- **Exercise objective**: Nothing should appear in the answer except the line containing "[120,435,172,447] -asteapta ->" and the lines following it through the end of the listing, each given exactly.

- **Data records**:
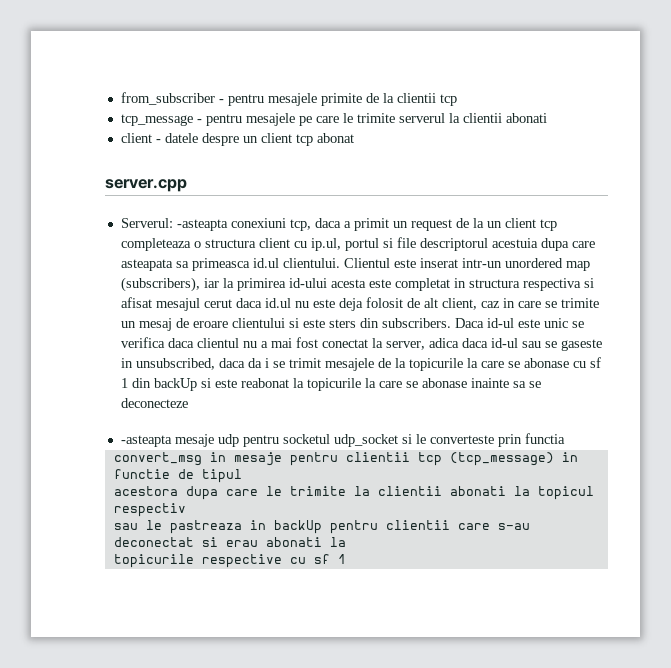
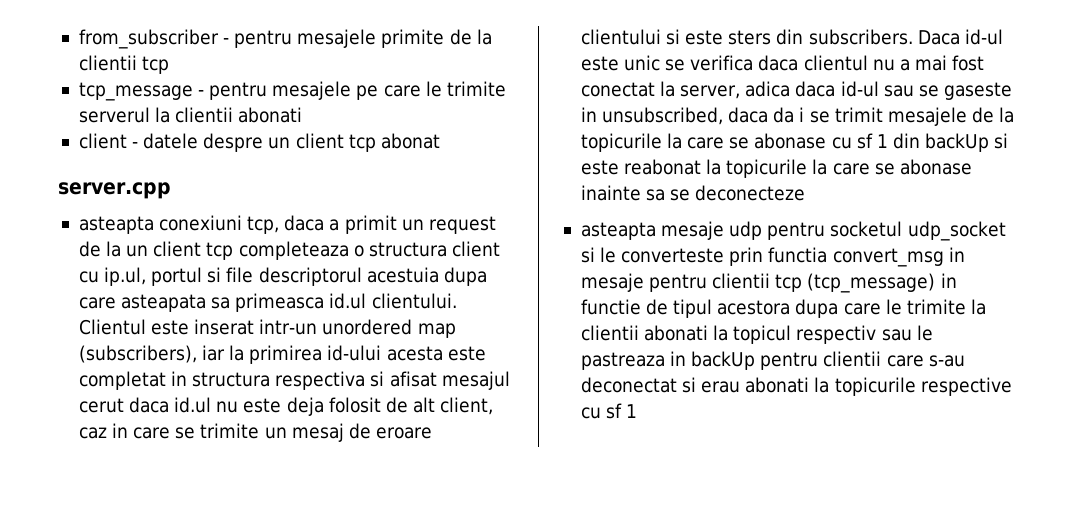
[120,218,228,231] Serverul: -asteapta -> [78,216,154,234] asteapta
[120,435,172,447] -asteapta -> [580,222,656,240] asteapta
(565, 438) // -> (828, 255) none
(242, 476) // -> (713, 308) none
(186, 510) // -> (877, 334) none
(346, 542) // -> (830, 385) none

- **Response area**:
[120,435,172,447] -asteapta -> [580,222,656,240] asteapta
(565, 438) // -> (828, 255) none
(242, 476) // -> (713, 308) none
(186, 510) // -> (877, 334) none
(346, 542) // -> (830, 385) none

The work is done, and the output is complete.